Years ago I was working at a Glasgow hotel as the night porter. Mr McDonald, a regular guest, always stayed in room 202. On one occasion there was a mix-up at reception and Mr McDonald's regular room was given away. The mistake was explained and he happily took another room. No-one, however, mentioned this to me when I came on duty.
At 11.30pm, Mr McDonald arrived back at the hotel, slightly the worse for wear. I checked the board: no key for room 202. So I assisted Mr McDonald into the lift and up to the second floor.
I asked him if he had his key with him. Getting no reply, I used my pass key to open the door. I helped Mr McDonald on to the bed. After taking off his jacket and shoes, I put him under the eiderdown.
I noticed the bathroom light was on, and could hear splashing. Mr McDonald's wife must be with him on this trip, I thought. I returned to the reception desk and continued with my chores.

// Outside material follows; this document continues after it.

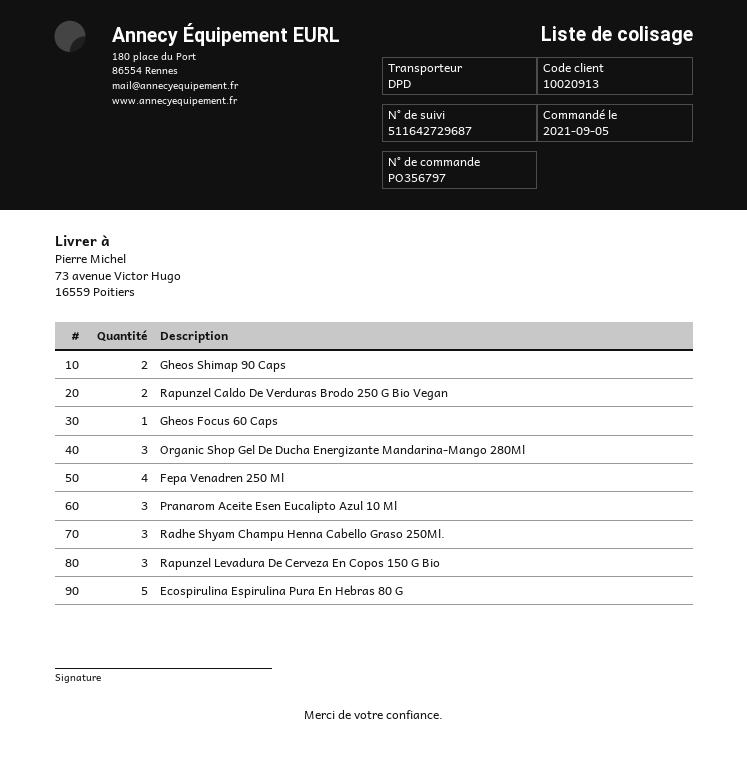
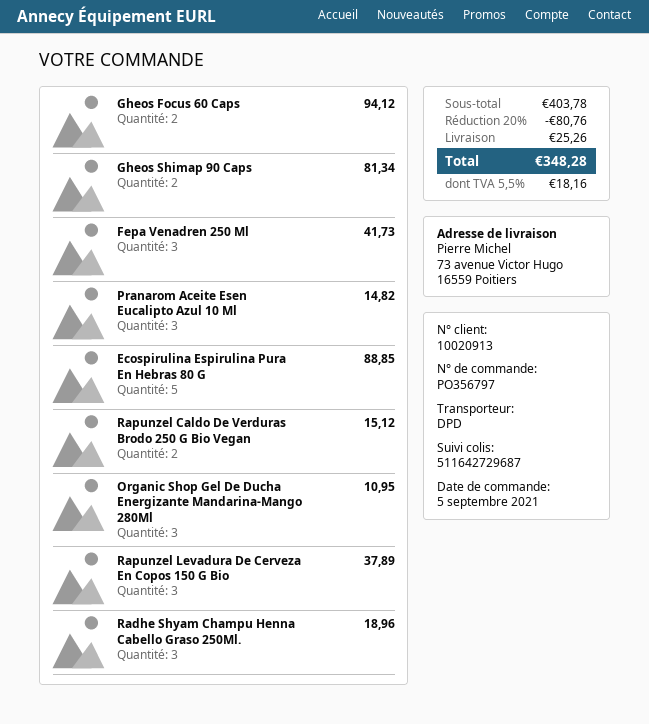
Gheos Focus 60 Caps: 1 -> 2
Fepa Venadren 250 Ml: 4 -> 3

At midnight, a man came in and asked for key 202. I saw the key board was empty and said: "Sorry, it's not here." "That's all right," he said, "my wife must have come back early," and off he went. I froze. Looking down at the day's arrival sheet, I saw Mr McDonald's name against room 246. My life flashed before me.
The lift had already gone. I raced up the stairs, shouting: "One moment, sir, please!" As I reached the top of the stairs, a scream came from along the corridor. The man and I looked at one another. "That's my wife," he cried, running towards the room.
In room 202 his wife was standing with a towel around her, pointing to the bed. "A man!" she screamed. Mr McDonald tried to raise himself off the bed and fell into a heap on the floor. Oh dear, I thought, how do I get out of this one?
I didn't. Two days later I was asked to leave the hotel.